[Opening Excerpted data section]
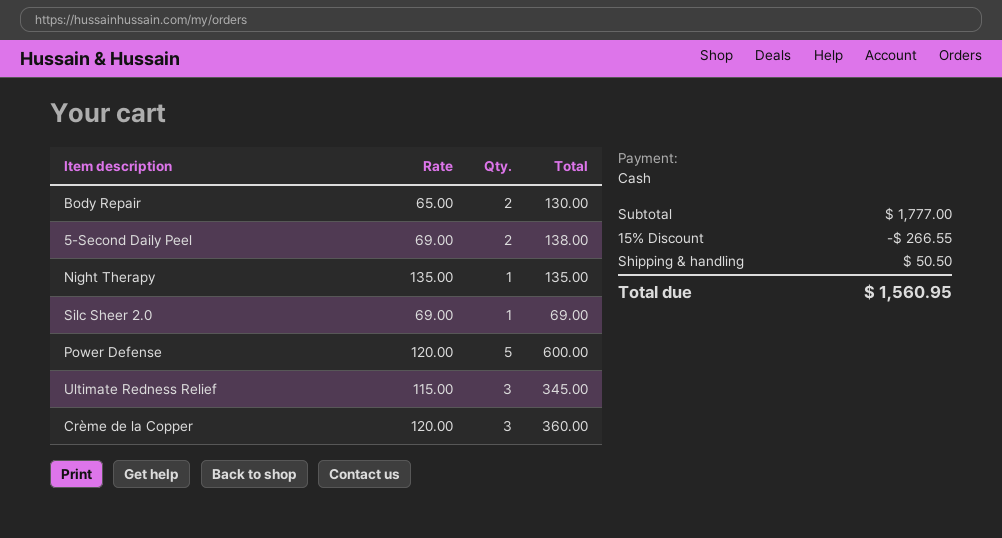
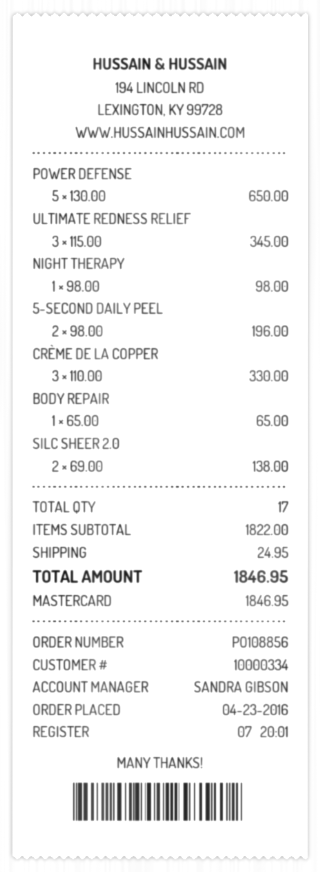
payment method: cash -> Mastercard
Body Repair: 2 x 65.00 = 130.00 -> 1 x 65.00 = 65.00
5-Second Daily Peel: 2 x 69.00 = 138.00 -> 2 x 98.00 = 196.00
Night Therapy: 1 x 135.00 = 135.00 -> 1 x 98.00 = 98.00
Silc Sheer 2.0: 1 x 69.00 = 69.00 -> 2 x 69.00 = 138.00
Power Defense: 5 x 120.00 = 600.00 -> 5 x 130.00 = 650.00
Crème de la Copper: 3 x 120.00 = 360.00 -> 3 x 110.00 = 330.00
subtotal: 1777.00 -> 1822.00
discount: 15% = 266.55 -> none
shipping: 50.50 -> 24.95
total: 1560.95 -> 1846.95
[Closing Excerpted data section]
* **Work instruction**: Starting at the line that contains "5-Second Daily Peel: 2", output every remaining line of the data exactly, and stop after the last one.

* **Exercise answer**:
5-Second Daily Peel: 2 x 69.00 = 138.00 -> 2 x 98.00 = 196.00
Night Therapy: 1 x 135.00 = 135.00 -> 1 x 98.00 = 98.00
Silc Sheer 2.0: 1 x 69.00 = 69.00 -> 2 x 69.00 = 138.00
Power Defense: 5 x 120.00 = 600.00 -> 5 x 130.00 = 650.00
Crème de la Copper: 3 x 120.00 = 360.00 -> 3 x 110.00 = 330.00
subtotal: 1777.00 -> 1822.00
discount: 15% = 266.55 -> none
shipping: 50.50 -> 24.95
total: 1560.95 -> 1846.95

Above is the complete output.